In world-colliding situations like these, where our understanding of the universe threatens to get a little bigger, it’s hard to recall people like Clara, who listened to the void for hours on end only to get thirty minutes of weird noise. She says that she got lucky that night. She says she almost wishes she hadn’t caught it. “I’m just a grad student,” she laughs. “There are people who have waited their entire life, who have died in pursuit of a sound like this.”

“We just have to wait, I think,” she tells me. “To listen a little harder, to think a little more critically. I have hope, but I’m ready to relinquish it when more evidence arrives.”

On our website you can find more of my interview with Clara Winter, as well as some papers on the clip of audio that has been released. We’d love to hear you sound off online about what you think the sound is.

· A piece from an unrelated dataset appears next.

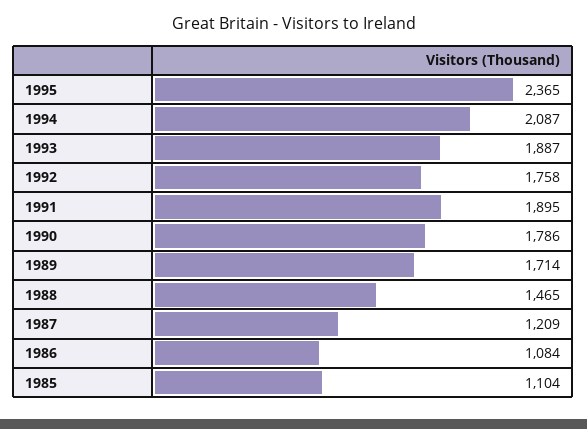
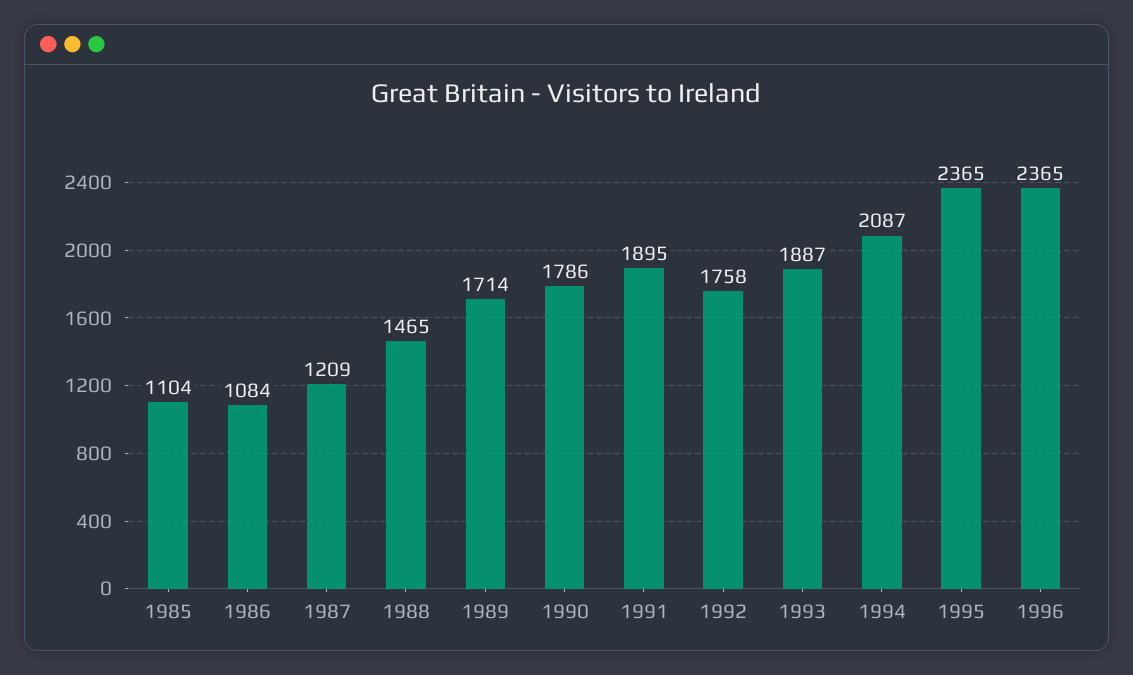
1996: none -> 2365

Next week we will delve deeper into what a civilization is as we examine the Kardashev scale, dyson spheres, megastructures, and the power of language. All that and more, I’m Lee Vinsant on Gathering of Parallels, and with that, I bid you happy stellar searching.

 

Reflection ||

I wanted to take a more scientific spin with the podcast. It was a medium where I could convey a lot of technical information while also pulling in fantastical elements. Rather than focus on the myth or shape of the constellation, I examined the stars it contained and created a story based upon the constellations’ brightest star, Sirius. I came up with a podcast that did stellar research, which I titled Gathering of Parallels. The title was meant to sound occult and cheesy, while also seeming pseudo-profound. I wanted it to seem like it was made in some college dorm room by a group of friends with the same interest. With the title and theme in place, I researched the star for context and sought out a space sound to base my story off of. I decided on a sound from the Hubble Telescope that NASA sampled (can be found here, https://soundcloud.com/nasa/hubble-treasure-trove-sonification), which I found eerie and inexplicably patterned.

I found that leaning into this medium allowed me to have more fun with tone. I created a Ira-Glass-like persona for my space show, and developed a plot that had been touched on by Carl Sagan. All of these factors together, from the research to the recording, made for a very interesting exploration into the world of podcasts.